(Web page edit records)
☆ ☆ ☆ ☆
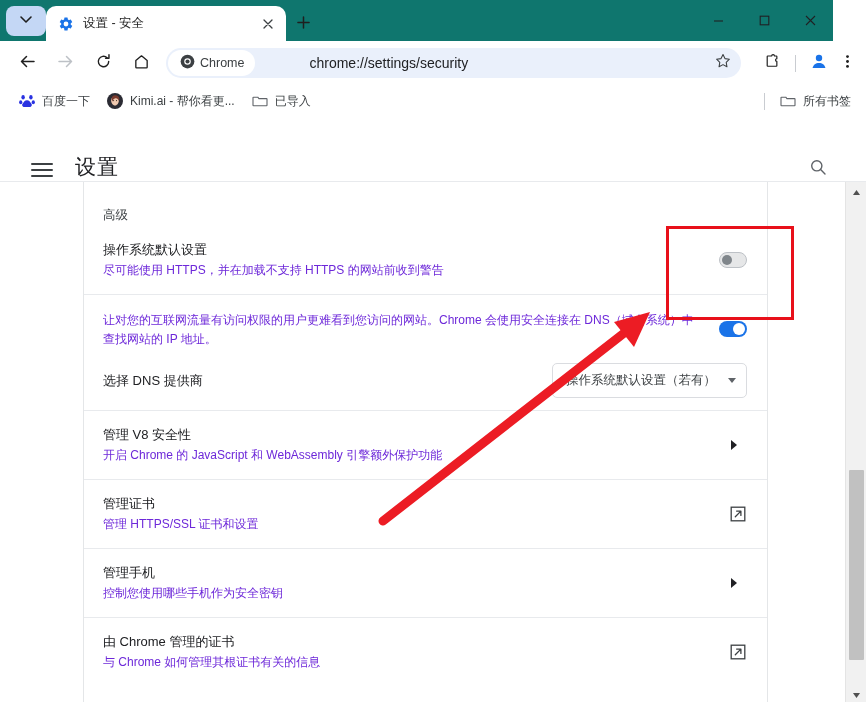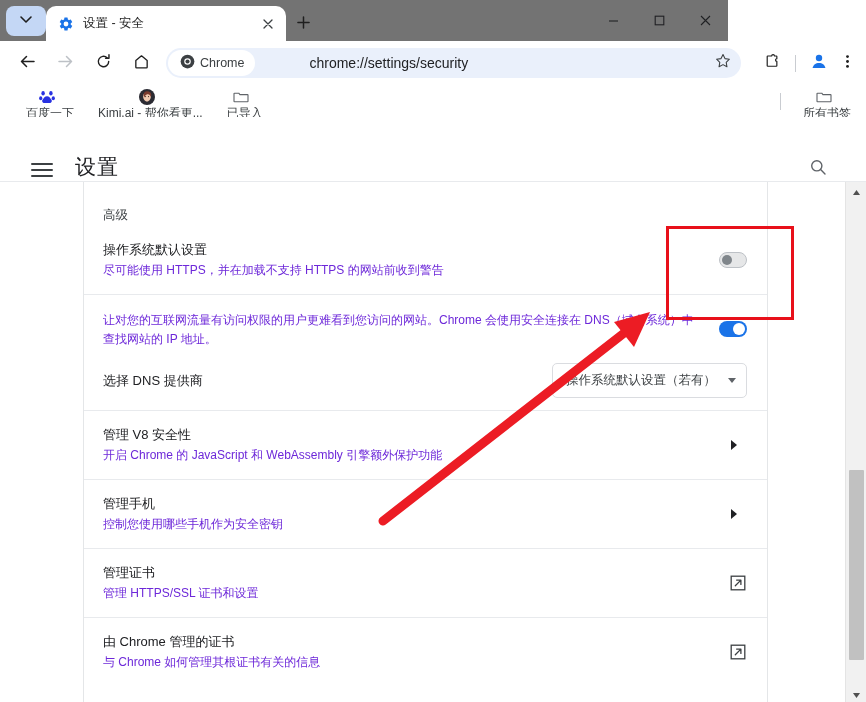--- a/index.html
+++ b/index.html
@@ -13,8 +13,8 @@
 
   
   .titlebar {
-    position: absolute; left: 0; top: 0; width: 728px; height: 41px;
-    background: #737373;
+    position: absolute; left: 0; top: 0; width: 833px; height: 41px;
+    background: #0f766e;
   }
   .tabstrip-left {
     position: absolute; left: 6px; top: 6px; width: 40px; height: 30px;

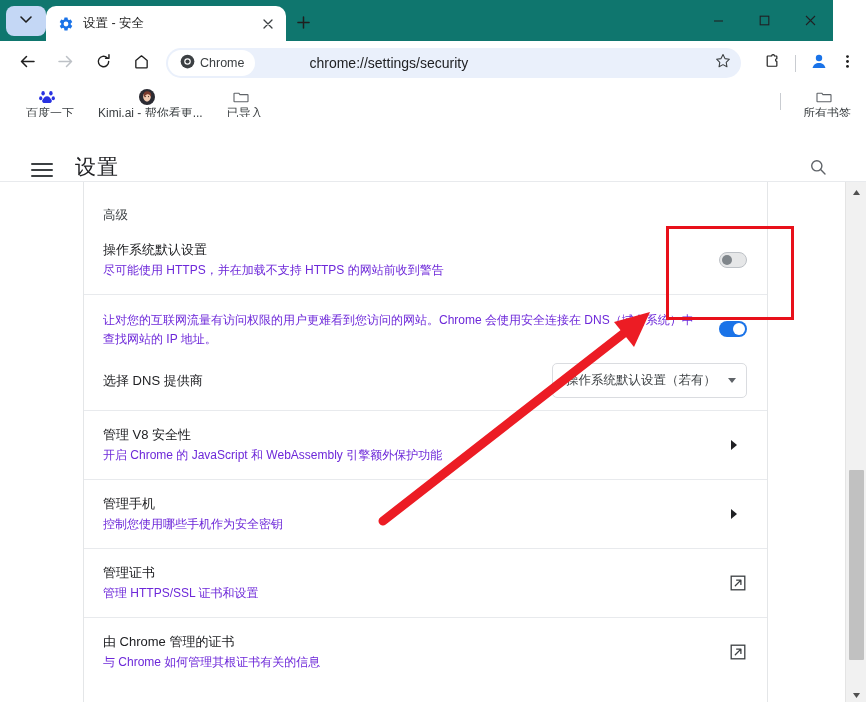--- a/index.html
+++ b/index.html
@@ -93,7 +93,7 @@
   }
   .bm {
     display: flex; align-items: center; height: 24px; padding: 0 7px;
-    border-radius: 6px; margin-left: 3px; flex-direction: column;
+    border-radius: 6px; margin-left: 3px;
   }
   .bm:first-child { margin-left: 12px; }
   .bm-ico { width: 16px; height: 16px; flex: 0 0 16px; display:block; }

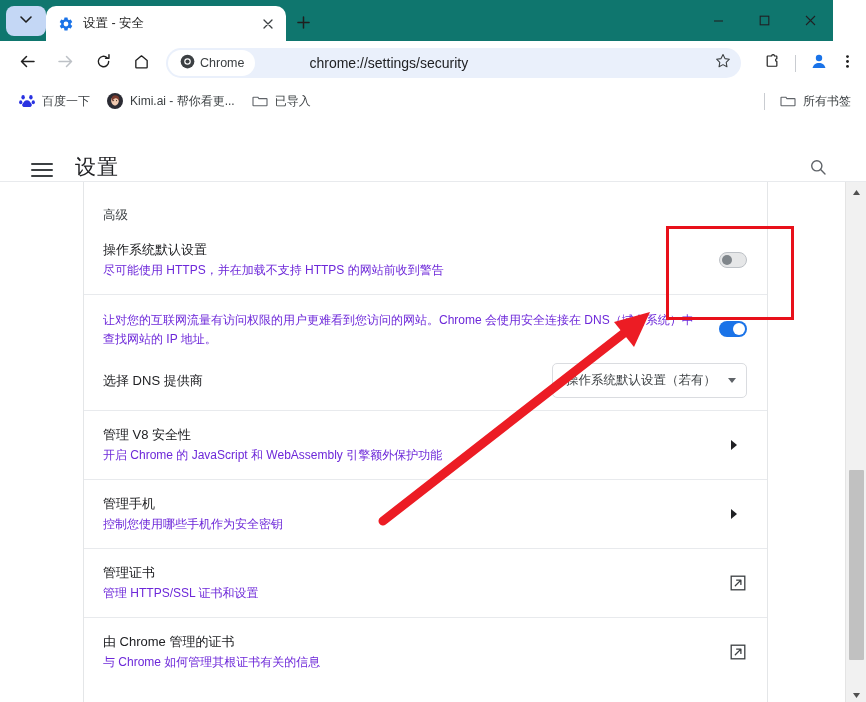--- a/index.html
+++ b/index.html
@@ -453,14 +453,6 @@
 
       <div class="row">
         <div class="row-text">
-          <div class="row-title">管理手机</div>
-          <div class="row-sub">控制您使用哪些手机作为安全密钥</div>
-        </div>
-        <span class="chevron-right"></span>
-      </div>
-
-      <div class="row">
-        <div class="row-text">
           <div class="row-title">管理证书</div>
           <div class="row-sub">管理 HTTPS/SSL 证书和设置</div>
         </div>
@@ -472,6 +464,14 @@
         </span>
       </div>
 
+      <div class="row">
+        <div class="row-text">
+          <div class="row-title">管理手机</div>
+          <div class="row-sub">控制您使用哪些手机作为安全密钥</div>
+        </div>
+        <span class="chevron-right"></span>
+      </div>
+
       <div class="row no-border">
         <div class="row-text">
           <div class="row-title">由 Chrome 管理的证书</div>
☆ ☆ ☆ ☆
» **Problem to solve**
What you return should be the entries from above, unchanged and without their images.

» **Task output**
--- a/index.html
+++ b/index.html
@@ -13,8 +13,8 @@
 
   
   .titlebar {
-    position: absolute; left: 0; top: 0; width: 728px; height: 41px;
-    background: #737373;
+    position: absolute; left: 0; top: 0; width: 833px; height: 41px;
+    background: #0f766e;
   }
   .tabstrip-left {
     position: absolute; left: 6px; top: 6px; width: 40px; height: 30px;

--- a/index.html
+++ b/index.html
@@ -93,7 +93,7 @@
   }
   .bm {
     display: flex; align-items: center; height: 24px; padding: 0 7px;
-    border-radius: 6px; margin-left: 3px; flex-direction: column;
+    border-radius: 6px; margin-left: 3px;
   }
   .bm:first-child { margin-left: 12px; }
   .bm-ico { width: 16px; height: 16px; flex: 0 0 16px; display:block; }

--- a/index.html
+++ b/index.html
@@ -453,14 +453,6 @@
 
       <div class="row">
         <div class="row-text">
-          <div class="row-title">管理手机</div>
-          <div class="row-sub">控制您使用哪些手机作为安全密钥</div>
-        </div>
-        <span class="chevron-right"></span>
-      </div>
-
-      <div class="row">
-        <div class="row-text">
           <div class="row-title">管理证书</div>
           <div class="row-sub">管理 HTTPS/SSL 证书和设置</div>
         </div>
@@ -472,6 +464,14 @@
         </span>
       </div>
 
+      <div class="row">
+        <div class="row-text">
+          <div class="row-title">管理手机</div>
+          <div class="row-sub">控制您使用哪些手机作为安全密钥</div>
+        </div>
+        <span class="chevron-right"></span>
+      </div>
+
       <div class="row no-border">
         <div class="row-text">
           <div class="row-title">由 Chrome 管理的证书</div>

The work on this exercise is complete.